PDF Oxide provides multiple levels of text extraction: full-page text, styled spans with font metadata, and individual characters with precise positioning. Use extract_text() for quick content retrieval, extract_spans() when you need font and position data, and extract_chars() for per-character analysis such as custom layout engines or OCR post-processing.
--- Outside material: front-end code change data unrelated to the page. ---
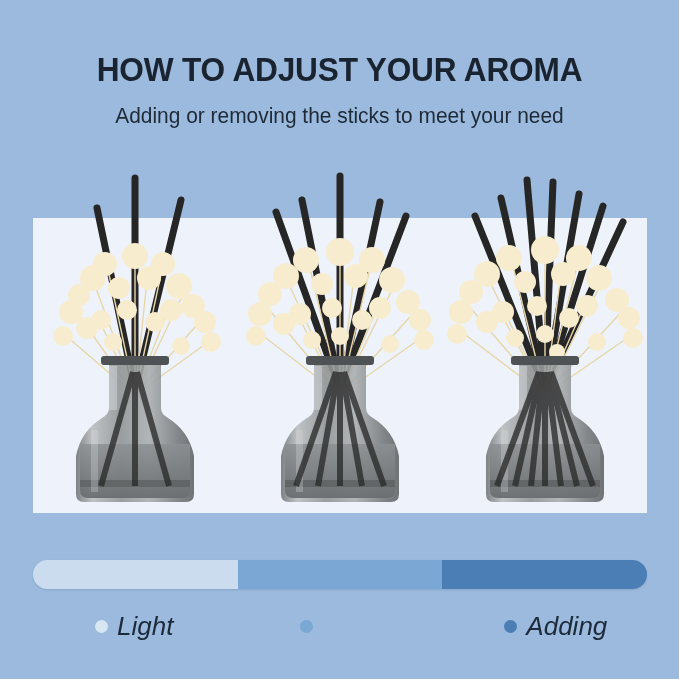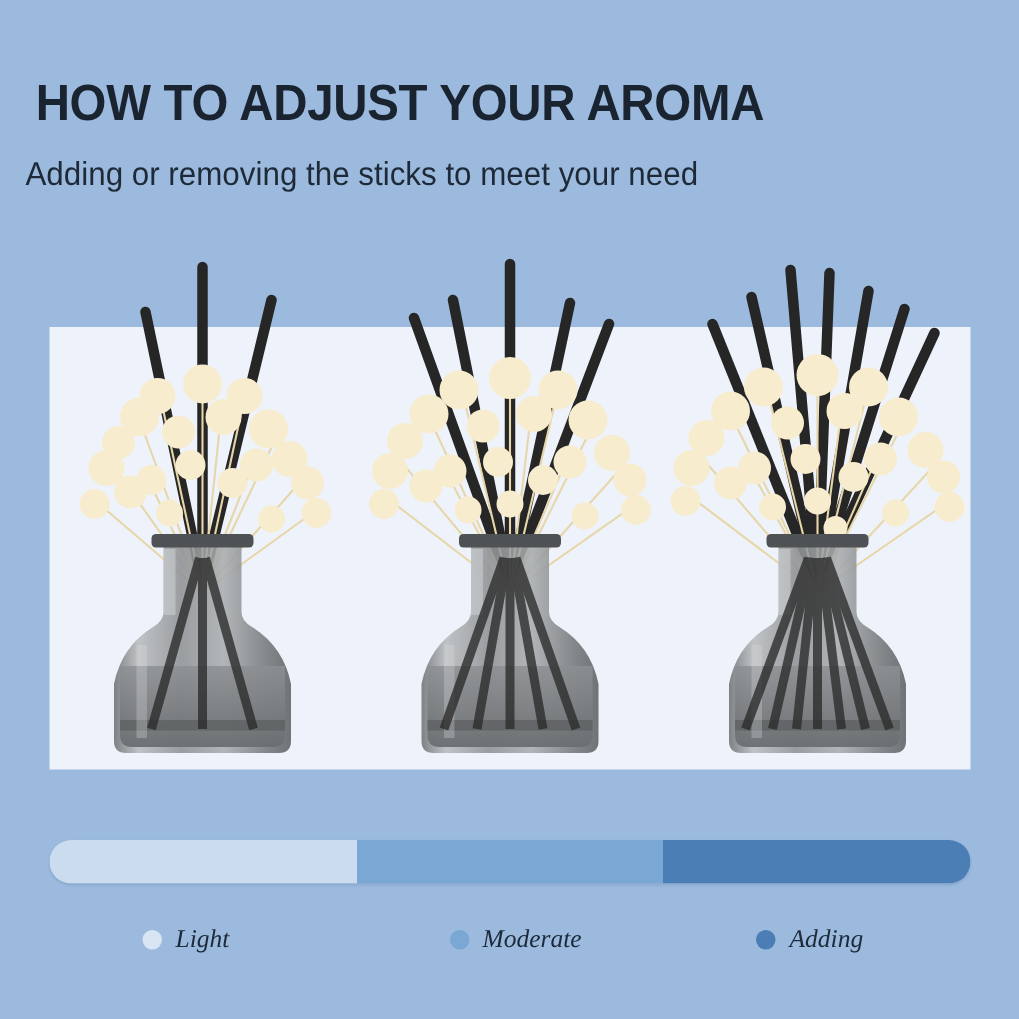"HOW TO ADJUST YOUR AROMA" .header { text-align: left -> center }
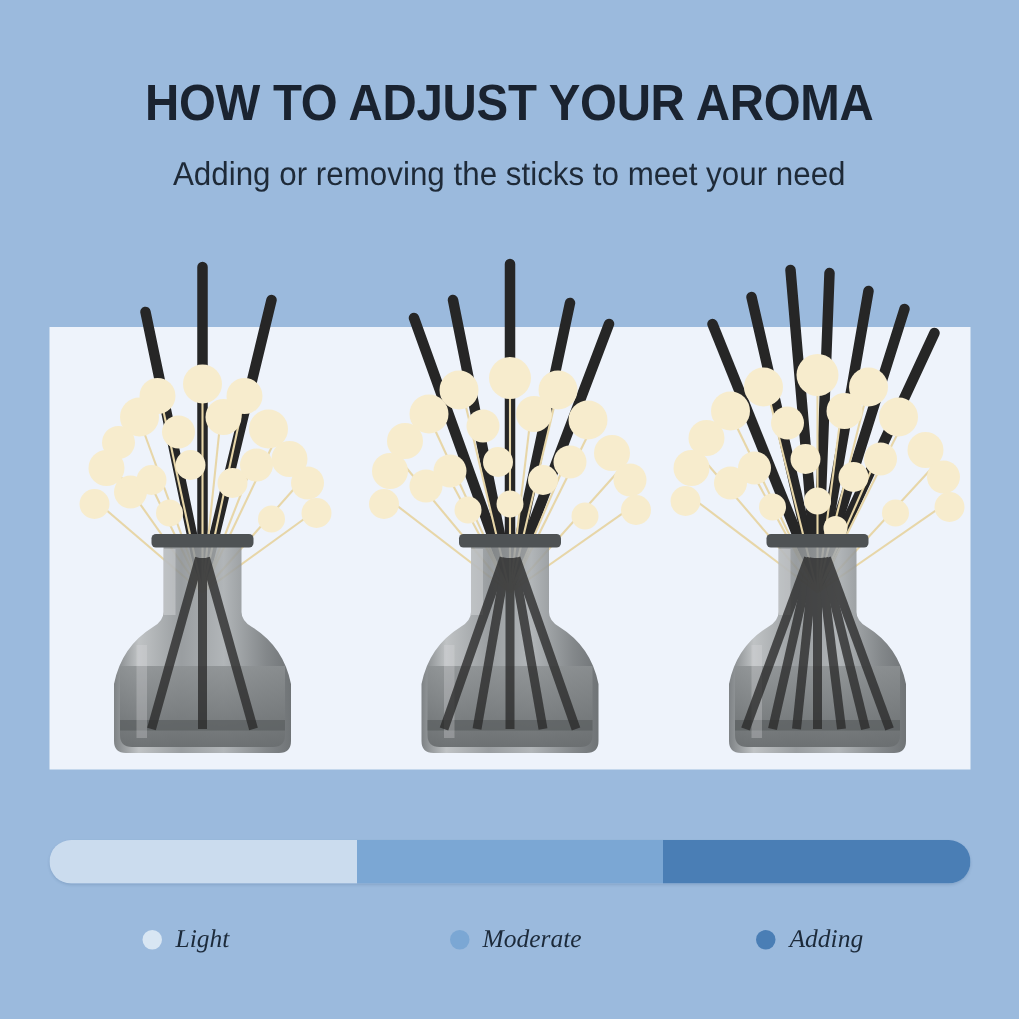"Light" .legend-label { font-family: Liberation Serif, serif -> Liberation Sans, sans-serif; font-size: 17px -> 26px }
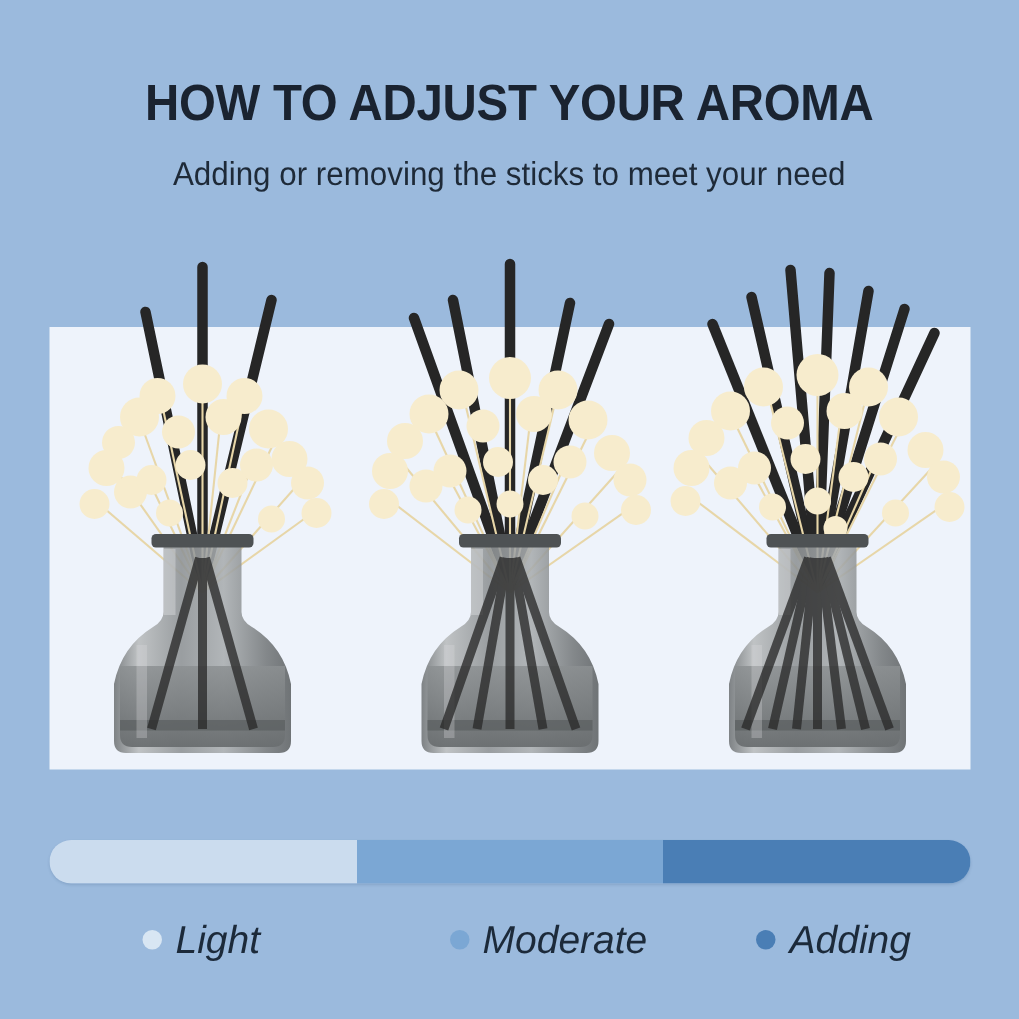"Moderate" span.legend-label { html: <span>Moderate</span> -> none }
For Tagged PDFs, text extraction automatically follows the document’s structure tree for correct reading order. For untagged PDFs, extraction uses page content order with intelligent line-break detection — including a single-column guard that prevents fragmentation of body text on RFC-style and thesis-style documents.

Reading-order support

The reading-order pipeline produces correct output across scripts and layouts:

  • Latin — default left-to-right, top-to-bottom with column detection.
  • Arabic — pre-shaped span reversal (Pass 0) puts characters in logical reading order instead of visual order.
  • CJK — rowspan-label columns are preserved through the spatial table detector; 3pt Y-band quantisation keeps tabular content from interleaving.
  • Rotated / dvips-generated PDFs — median-based outlier rejection in column detection handles degenerate CTM coordinates.
  • Multi-column academic papers — XYCut single-column guard fixes fragmentation; row-aware span sorting handles tabular content inside text bodies.
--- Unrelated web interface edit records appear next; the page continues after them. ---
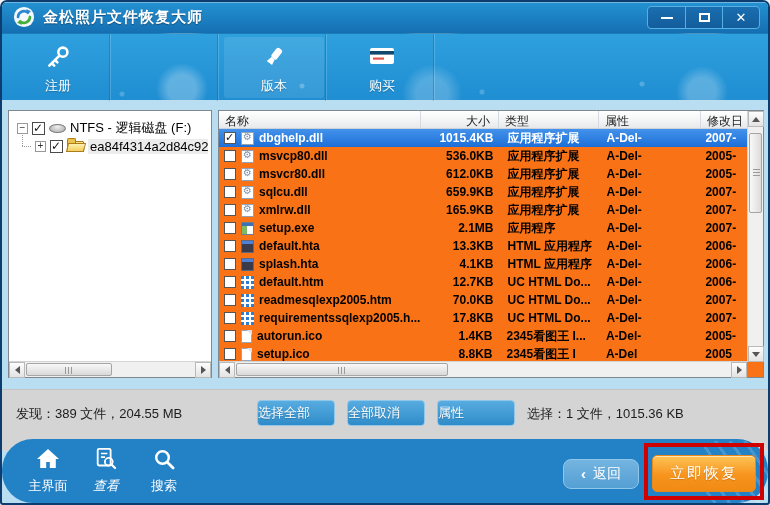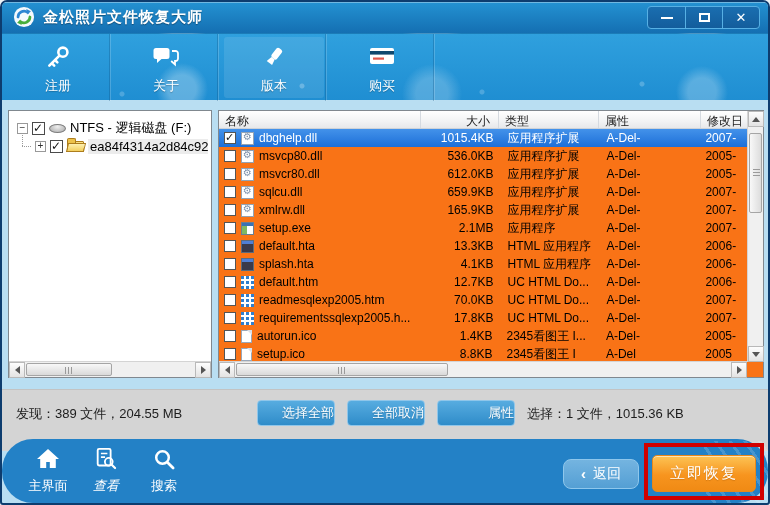"关于" div.tb-btn { html: <div> <svg> <path></path> <path></path> </svg> <div>关于</div> </div> -> none }
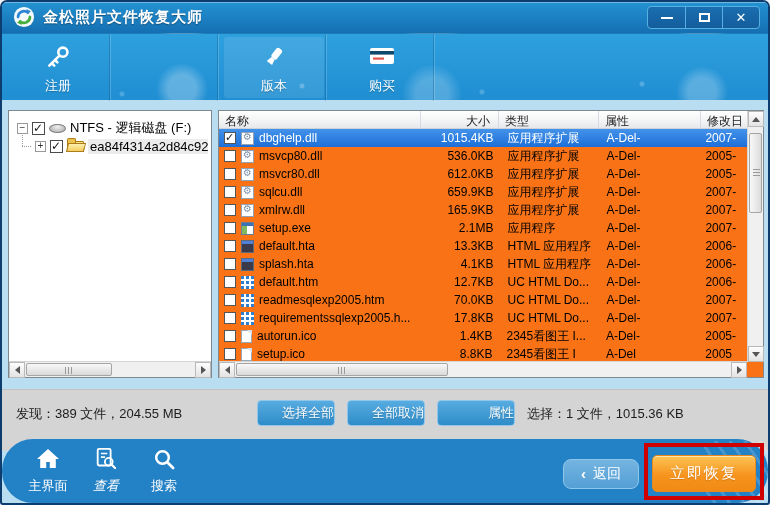"dbghelp.dll" .lbody { font-weight: none -> bold }
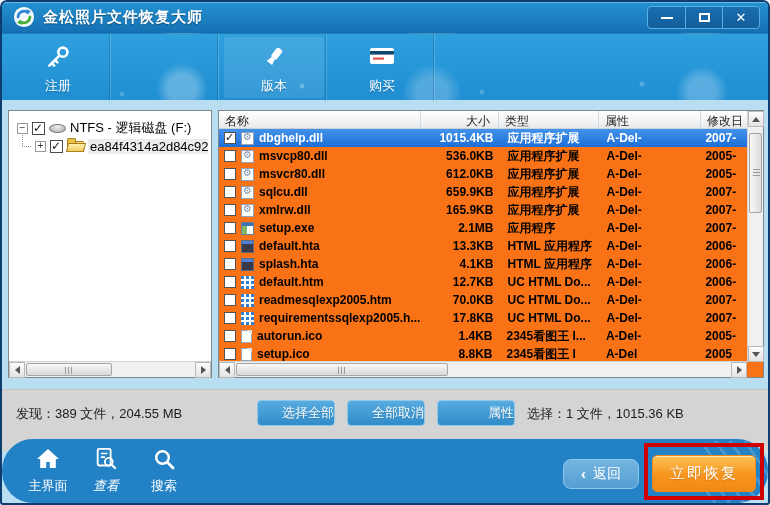"选择全部" .s-btn { text-align: right -> left }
Word and line segmentation

extract_words() and extract_text_lines() accept optional kwargs that tune the word- and line-break thresholds:

Parameter Default Description
word_gap_threshold adaptive Minimum horizontal gap (in points) between adjacent characters to count as a word break
line_gap_threshold adaptive Minimum vertical gap between baselines to count as a line break
profile "auto" One of "auto", "dense", "standard", "sparse" — picks a preset tuned for different layouts

Adaptive parameters are derived from the page’s font metrics; use page_layout_params() to inspect the computed values, and ExtractionProfile to build a custom profile.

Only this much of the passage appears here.